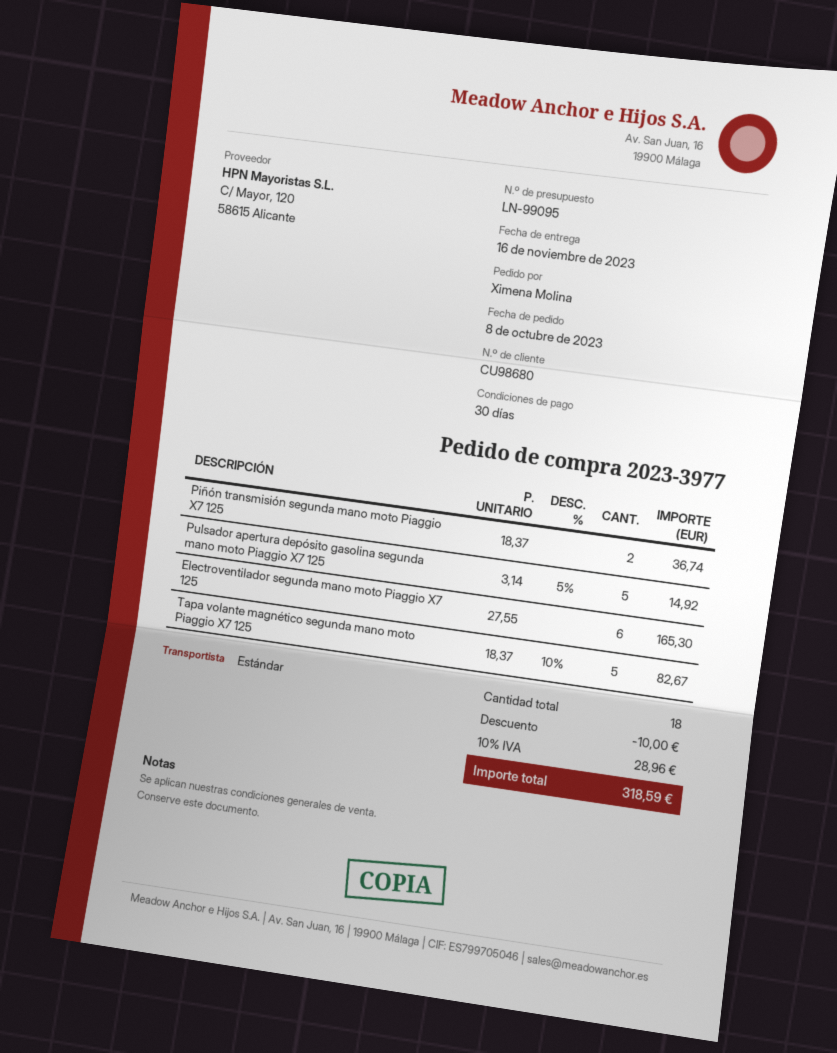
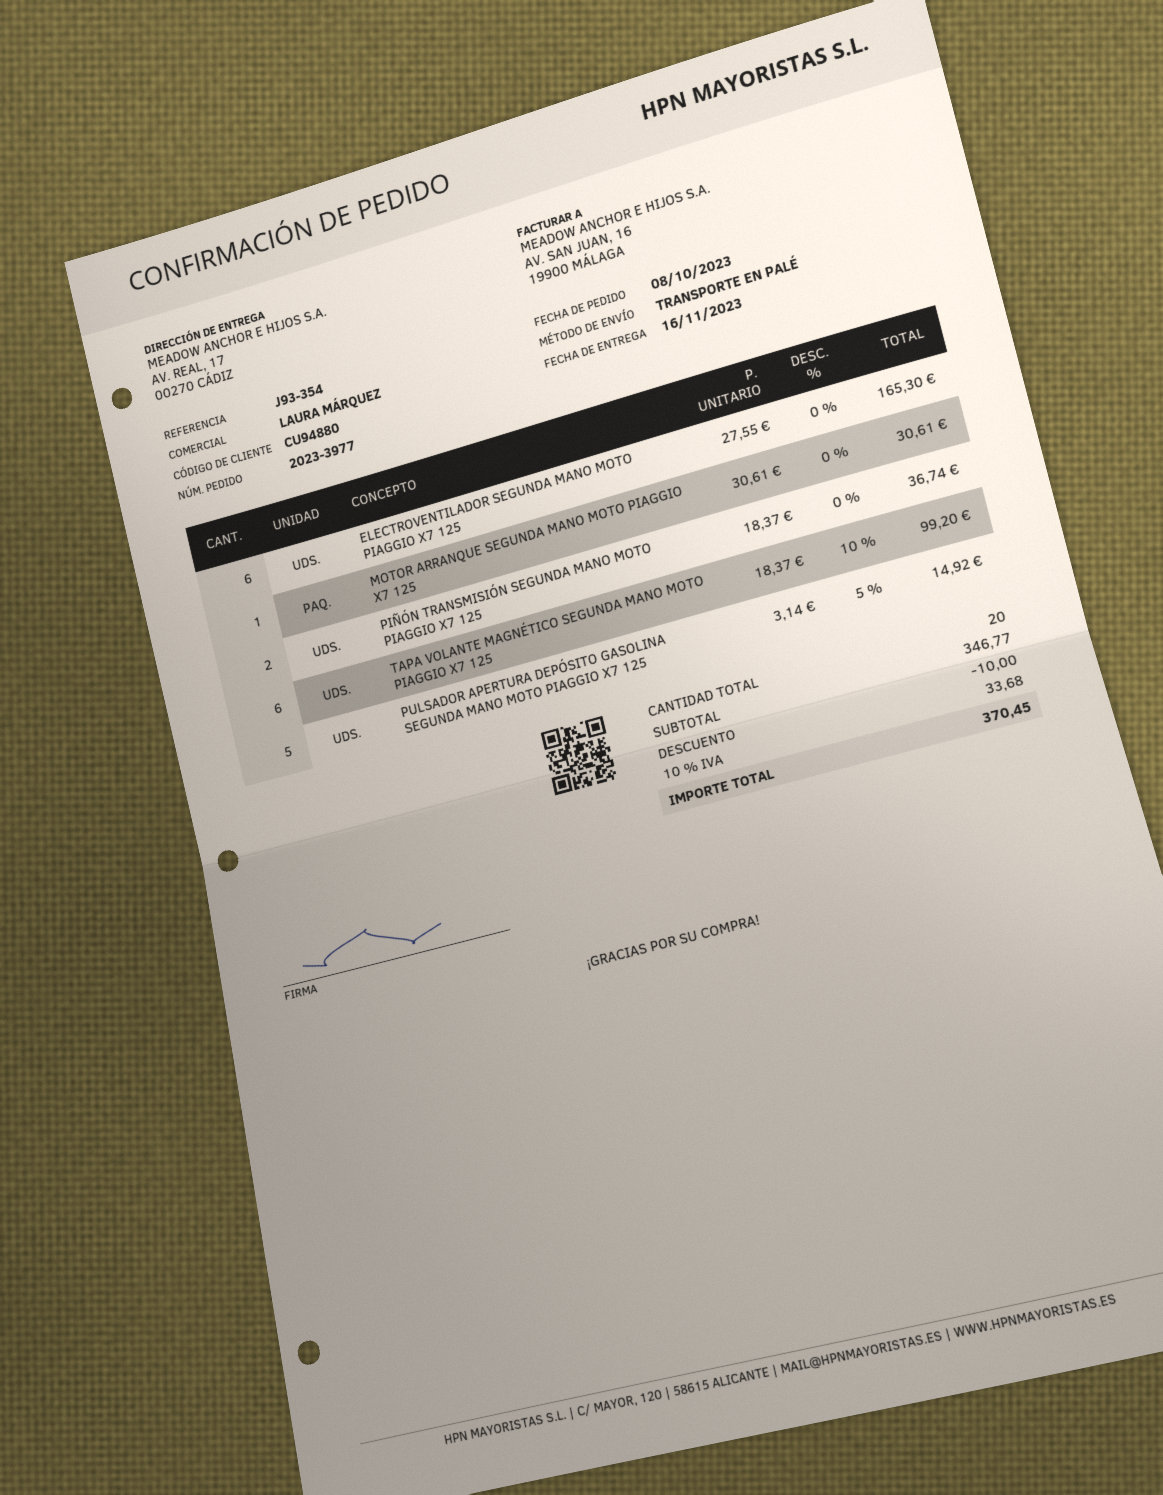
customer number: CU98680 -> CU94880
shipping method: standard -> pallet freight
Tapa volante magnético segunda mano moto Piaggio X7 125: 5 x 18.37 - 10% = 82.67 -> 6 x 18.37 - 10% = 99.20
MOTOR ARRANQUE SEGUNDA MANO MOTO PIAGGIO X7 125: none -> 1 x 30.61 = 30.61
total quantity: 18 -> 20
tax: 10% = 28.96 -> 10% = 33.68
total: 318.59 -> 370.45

Work to be completed:
Output only the lines that run from the one containing "Tapa volante magnético" through the last line of the material above, both included.

Final answer:
Tapa volante magnético segunda mano moto Piaggio X7 125: 5 x 18.37 - 10% = 82.67 -> 6 x 18.37 - 10% = 99.20
MOTOR ARRANQUE SEGUNDA MANO MOTO PIAGGIO X7 125: none -> 1 x 30.61 = 30.61
total quantity: 18 -> 20
tax: 10% = 28.96 -> 10% = 33.68
total: 318.59 -> 370.45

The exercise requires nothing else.